I have a question regarding performance and parallelism when evaluating multiple structures in a single run.
In my workflow, I often collect multiple generated structures and pass them together to the inference engine, roughly like this:
get atom array from generated outputs
atom_arrays = [out.atom_array for outs in inputs.values() for out in outs]
rf_results = rf3_engine.run(
inputs=atom_arrays,
out_dir=None,
)I noticed from the documentation that RF3 recommends batch processing to amortize startup costs, which makes a lot of sense. However, I’m not fully clear on how RF3InferenceEngine.run() handles multiple inputs internally.
Specifically, I’d like to understand:
Does RF3InferenceEngine.run() internally batch multiple AtomArray inputs into a single forward pass on the GPU?
Or are they processed sequentially in a Python loop?
Is there any built-in parallelism when multiple AtomArray objects are provided?
e.g. GPU batch parallelism, internal DataLoader workers, or other mechanisms?
Are there recommended settings or configuration options (e.g. batch size, inference batch size, diffusion batch size) to maximize throughput when evaluating many structures at once?

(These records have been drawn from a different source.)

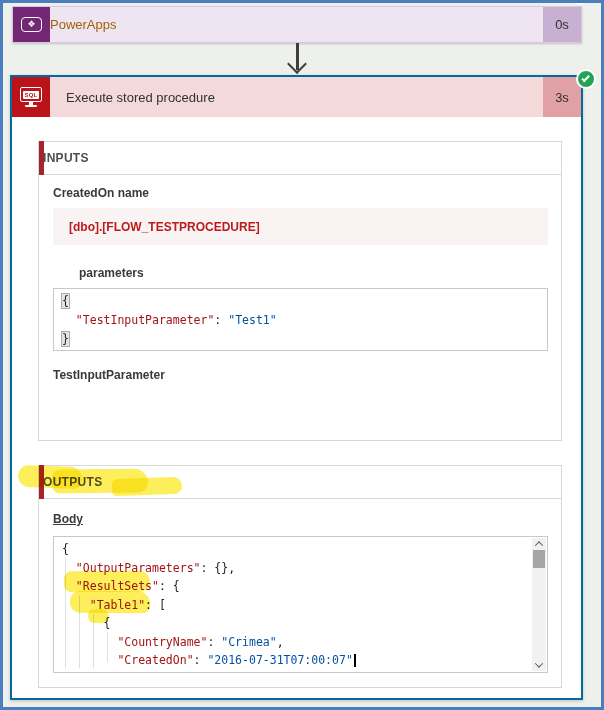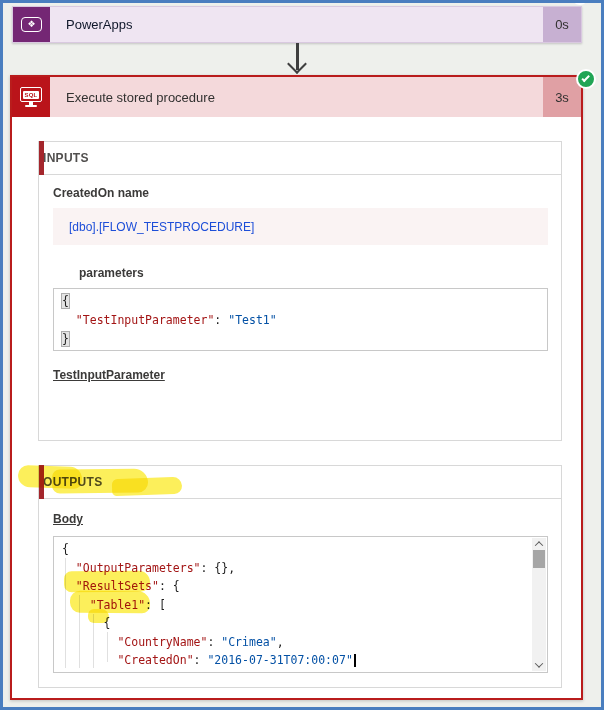--- a/index.html
+++ b/index.html
@@ -9,37 +9,37 @@
   .frame { position:relative; width:604px; height:710px; background:#eef0ec; overflow:hidden; }
   .window-border { position:absolute; inset:0; border:3px solid #4a7ebf; pointer-events:none; z-index:50; }
 
   
   .trigger-card { position:absolute; left:12px; top:6px; width:570px; height:37px;
     display:flex; align-items:stretch; background:#efe5f2; border:1px solid #d9c9e0;
     box-shadow:0 1px 2px rgba(0,0,0,.18); }
   .trigger-icon { width:37px; background:#742774; display:flex; align-items:center; justify-content:center; flex:none; }
   .pa-glyph { width:21px; height:15px; border:1.5px solid #fff; border-radius:4px;
     display:flex; align-items:center; justify-content:center; color:#fff; font-size:9px; line-height:1; }
-  .trigger-title { flex:1; display:flex; align-items:center; padding-left:16px;
-    font-size:13px; color:#0f172a; }
+  .trigger-title { flex:1; display:flex; align-items:center; 
+    font-size:13px; color:#a16207; }
   .duration-badge { width:38px; display:flex; align-items:center; justify-content:center;
     font-size:13px; color:#323130; flex:none; }
   .trigger-card .duration-badge { background:#c7b0d2; }
 
   .check-sliver { position:absolute; left:571px; top:-13px; width:18px; height:18px;
     border-radius:50%; background:#21a555; border:2px solid #fff; z-index:6; }
 
   
   .arrow-shaft { position:absolute; left:296px; top:43px; width:2.5px; height:27px; background:#3f3f3f; }
   .arrow-head { position:absolute; left:290px; top:57px; width:14px; height:14px;
     border-style:solid; border-color:#3f3f3f; border-width:0 2.5px 2.5px 0; transform:rotate(45deg); }
 
   
   .action-card { position:absolute; left:10px; top:75px; width:573px; height:625px;
-    background:#fff; border:2px solid #b91c1c; box-shadow:0 1px 3px rgba(0,0,0,.2); }
+    background:#fff; border:2px solid #0369a1; box-shadow:0 1px 3px rgba(0,0,0,.2); }
   .action-header { display:flex; align-items:stretch; height:40px; background:#f4d9db; cursor:pointer; }
   .sql-icon { width:38px; background:#ba141a; display:flex; flex-direction:column; align-items:center; justify-content:center; flex:none; }
   .monitor { width:22px; height:15px; border:1.5px solid #fff; border-radius:2px;
     display:flex; align-items:center; justify-content:center; }
   .monitor-label { background:#fff; color:#ba141a; font-size:6px; font-weight:bold; line-height:1;
     padding:1px 2px; border-radius:1px; letter-spacing:.2px; }
   .monitor-stand { width:4px; height:3px; background:#fff; }
   .monitor-base { width:12px; height:2px; background:#fff; border-radius:1px; }
   .action-title { flex:1; display:flex; align-items:center; padding-left:16px; font-size:13px; color:#323130; }
   .action-header .duration-badge { background:#e0a0a4; }
@@ -53,21 +53,21 @@
   .panel { position:absolute; left:26px; width:524px; background:#fff; border:1px solid #d8d8d8; }
   .inputs-panel  { top:64px;  height:300px; }
   .outputs-panel { top:388px; height:223px; }
   .panel-header { position:relative; height:33px; border-bottom:1px solid #d8d8d8;
     display:flex; align-items:center; }
   .accent-bar { position:absolute; left:0; top:-1px; width:5px; height:34px; background:#a4262c; }
   .section-label { padding-left:4px; font-size:12px; font-weight:bold; color:#514f4e; letter-spacing:.3px; }
 
   .field-label { position:absolute; left:14px; font-size:12px; font-weight:bold; color:#3b3a39; }
   .value-box { position:absolute; left:14px; width:495px; background:#faf3f3;
-    display:flex; align-items:center; padding-left:16px; font-size:12px; color:#1d4ed8; }
+    display:flex; align-items:center; padding-left:16px; font-size:12px; color:#b91c1c;font-weight:bold; }
 
   .code-box { position:absolute; left:14px; width:495px; background:#fff; border:1px solid #c8c8c8;
     overflow:hidden; font-family:"DejaVu Sans Mono","Liberation Mono",monospace; font-size:11.5px; color:#1e1e1e; }
   .code-lines { padding:3px 0 0 8px; }
   .cl { height:18.5px; line-height:18.5px; white-space:pre; }
   .param-code .cl { height:19px; line-height:19px; }
   .tk-k { color:#a31515; }
   .tk-s { color:#0451a5; }
   .tk-p, .tk-w { color:#1e1e1e; }
   .tk-b { background:#e4e4e4; outline:1px solid #adadad; }
@@ -139,21 +139,21 @@
 
       <div class="field-label" style="top:124px;margin-left:26px;">parameters</div>
       <div class="code-box param-code" style="top:146px; height:63px;">
         <div class="code-lines">
             <div class="cl"><span class="tk-b">{</span></div>
             <div class="cl"><span class="tk-w">  </span><span class="tk-k">"TestInputParameter"</span><span class="tk-p">: </span><span class="tk-s">"Test1"</span></div>
             <div class="cl"><span class="tk-b">}</span></div>
           </div>
       </div>
 
-      <div class="field-label" style="top:226px;text-decoration:underline;">TestInputParameter</div>
+      <div class="field-label" style="top:226px;">TestInputParameter</div>
     </div>
 
     <div class="panel outputs-panel">
       <div class="panel-header">
         <div class="accent-bar"></div>
         <div class="section-label">OUTPUTS</div>
       </div>
 
       <div class="field-label" style="top:46px;text-decoration:underline;">Body</div>
       <div class="code-box" style="top:70px; height:137px;">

If GPU utilization is low even when passing many AtomArray inputs:
Is the recommended approach to increase batch size?
Or is multi-process / multi-GPU execution expected to be the main way to scale evaluation?
My goal is to efficiently evaluate many generated structures in a single RF3 run without repeatedly paying model initialization and CUDA startup costs.
Any guidance on best practices here would be greatly appreciated. Thanks again!